» **BRIEF**:
From the line containing "text: Logra su" to the last line of the listing, transcribe exactly and add nothing else; keep both ends and omit pictures.

» **THE DATA**:
Segment Open

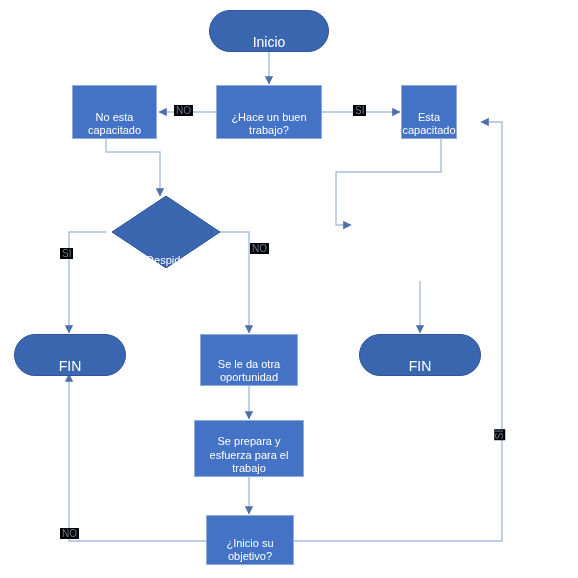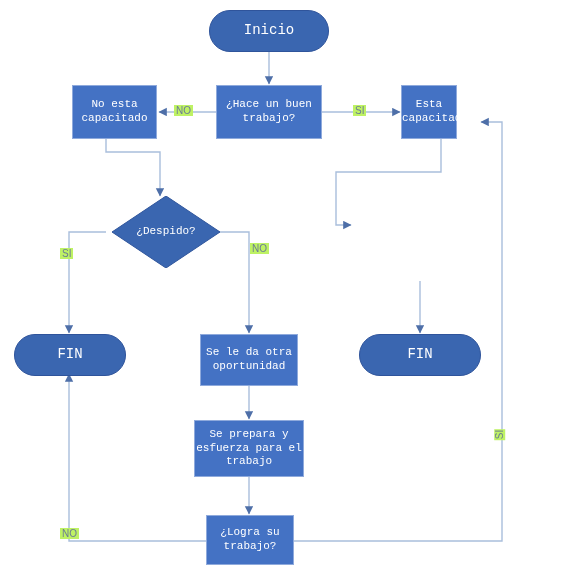"Inicio" .node { align-items: center -> flex-end; font-family: Liberation Mono, monospace -> none }
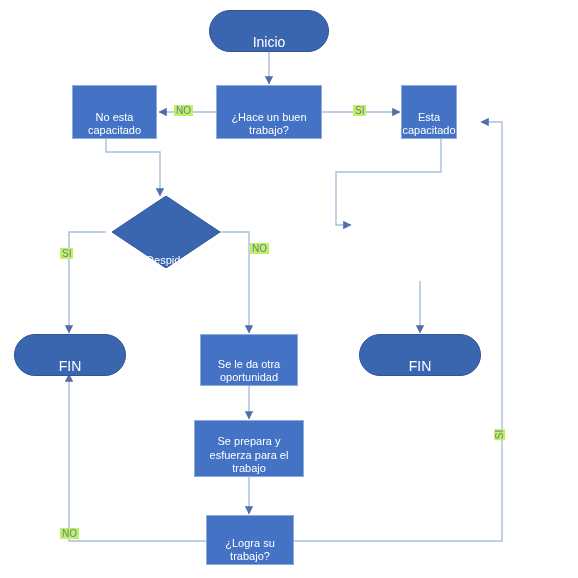"NO" .edge-label { background: #bef264 -> #000000 }
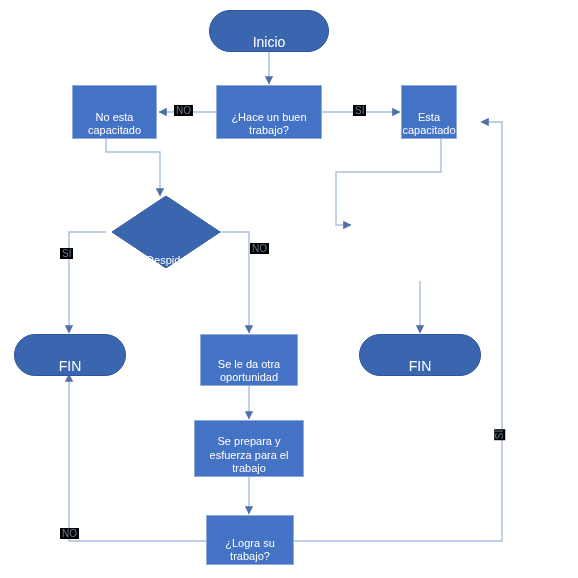"¿Logra su trabajo?" span.txt { text: Logra su trabajo -> Inicio su objetivo }
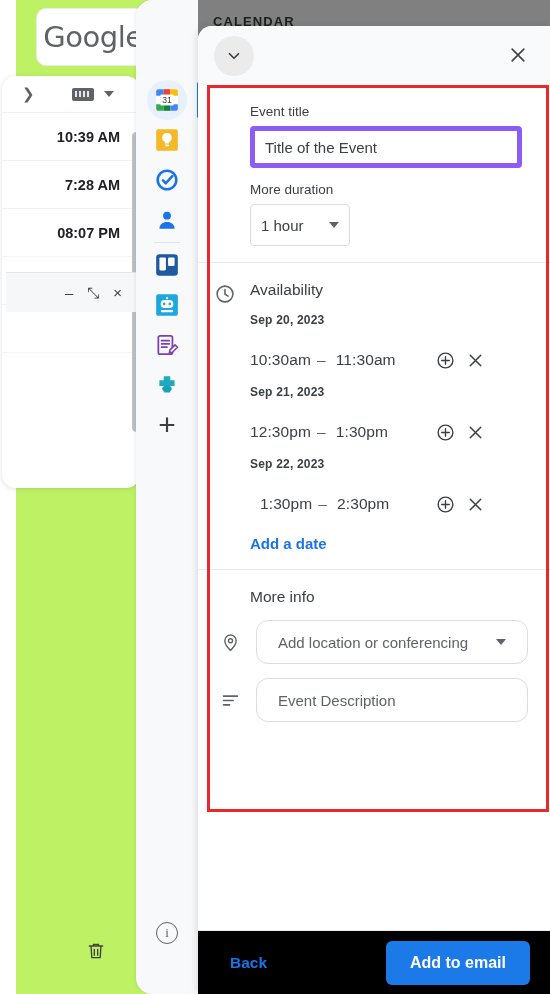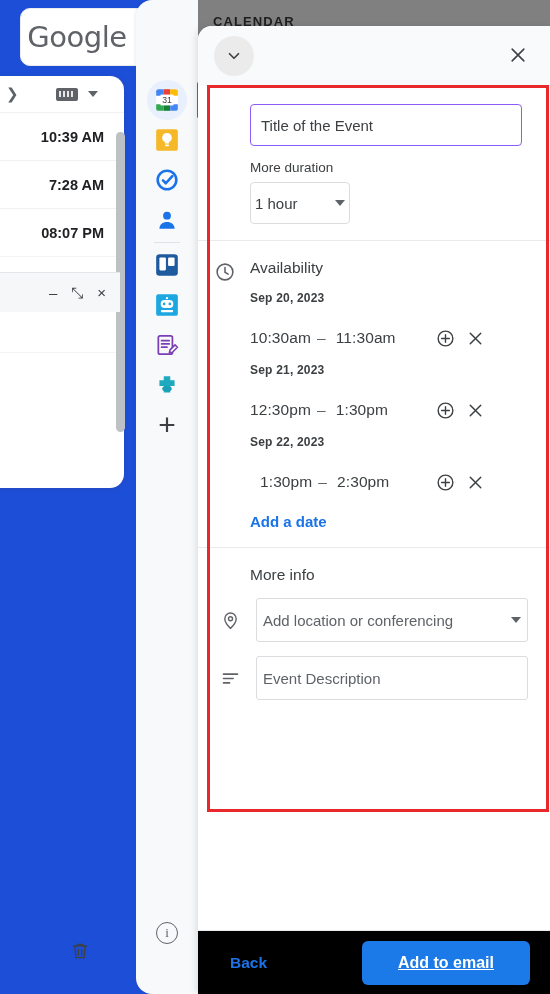"Google" .left-col { background: #1d4ed8 -> #bef264; left: 0 -> 16px }
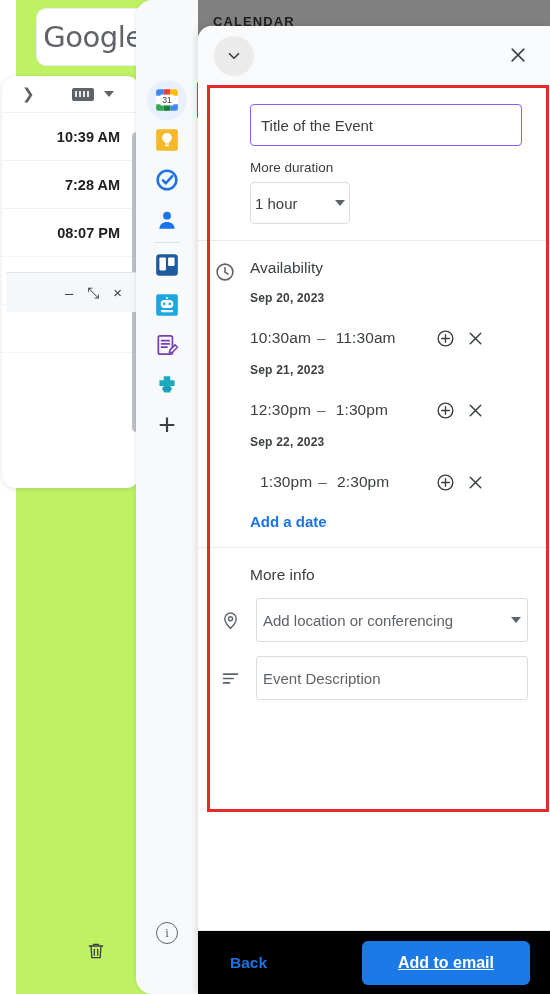"Event title" div.field-label { html: none -> <div>Event title</div> }
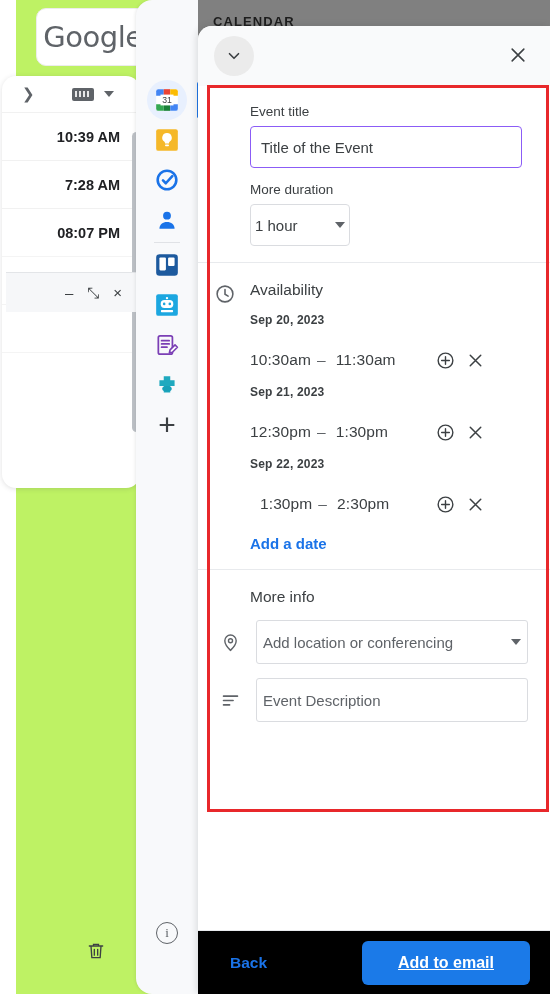"Title of the Event" .text-input { border: 1px solid #8b5cf6 -> 5px solid #8b5cf6 }
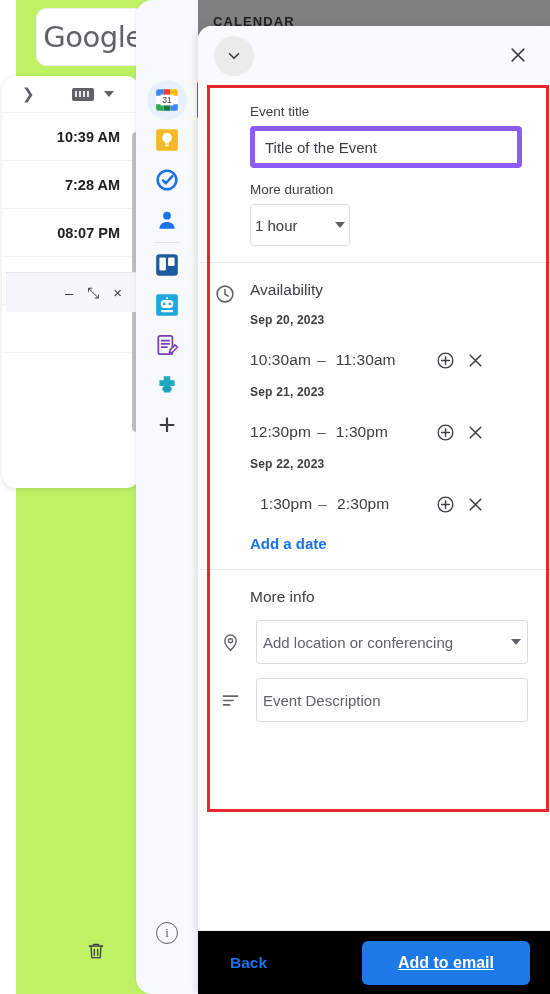"1 hour" .select-box { padding: 0 4px -> 0 10px }
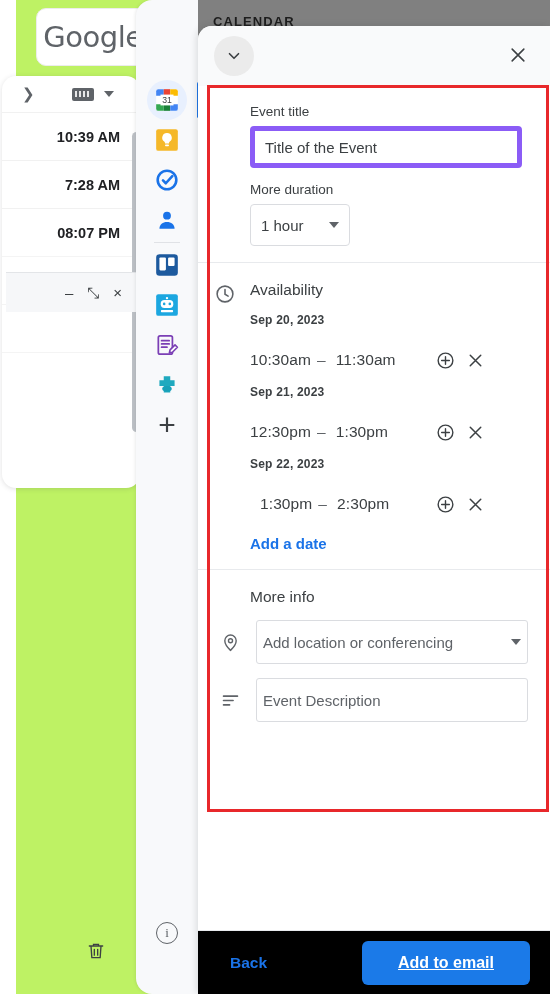"Add location or conferencing" .mi-field { border-radius: 3px -> 12px; padding: 0 6px -> 0 21px }
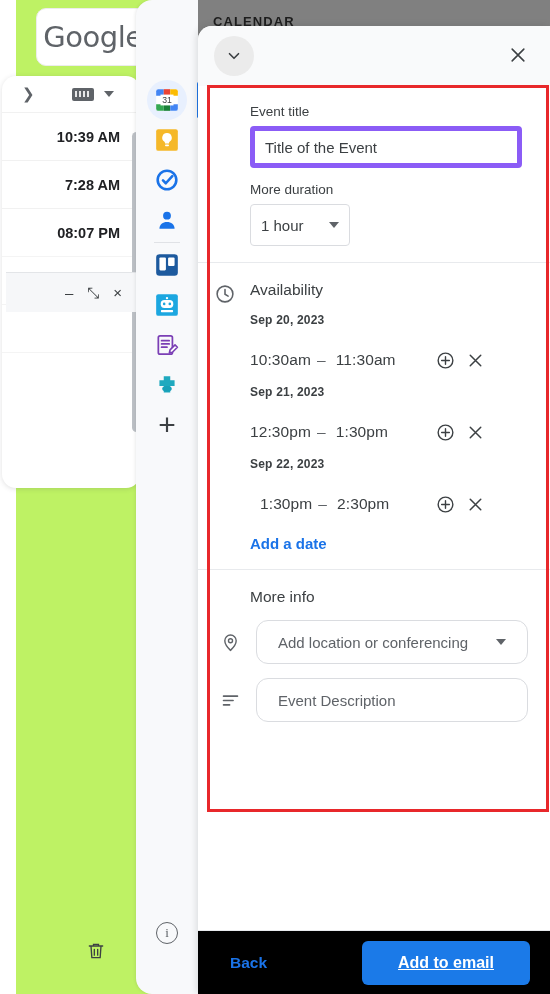"Add to email" .btn-primary { padding: 0 36px -> 0 24px; text-decoration: underline -> none }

Segment Closed

» **SOLUTION BELOW**:
"¿Logra su trabajo?" span.txt { text: Logra su trabajo -> Inicio su objetivo }
"Google" .left-col { background: #1d4ed8 -> #bef264; left: 0 -> 16px }
"Event title" div.field-label { html: none -> <div>Event title</div> }
"Title of the Event" .text-input { border: 1px solid #8b5cf6 -> 5px solid #8b5cf6 }
"1 hour" .select-box { padding: 0 4px -> 0 10px }
"Add location or conferencing" .mi-field { border-radius: 3px -> 12px; padding: 0 6px -> 0 21px }
"Add to email" .btn-primary { padding: 0 36px -> 0 24px; text-decoration: underline -> none }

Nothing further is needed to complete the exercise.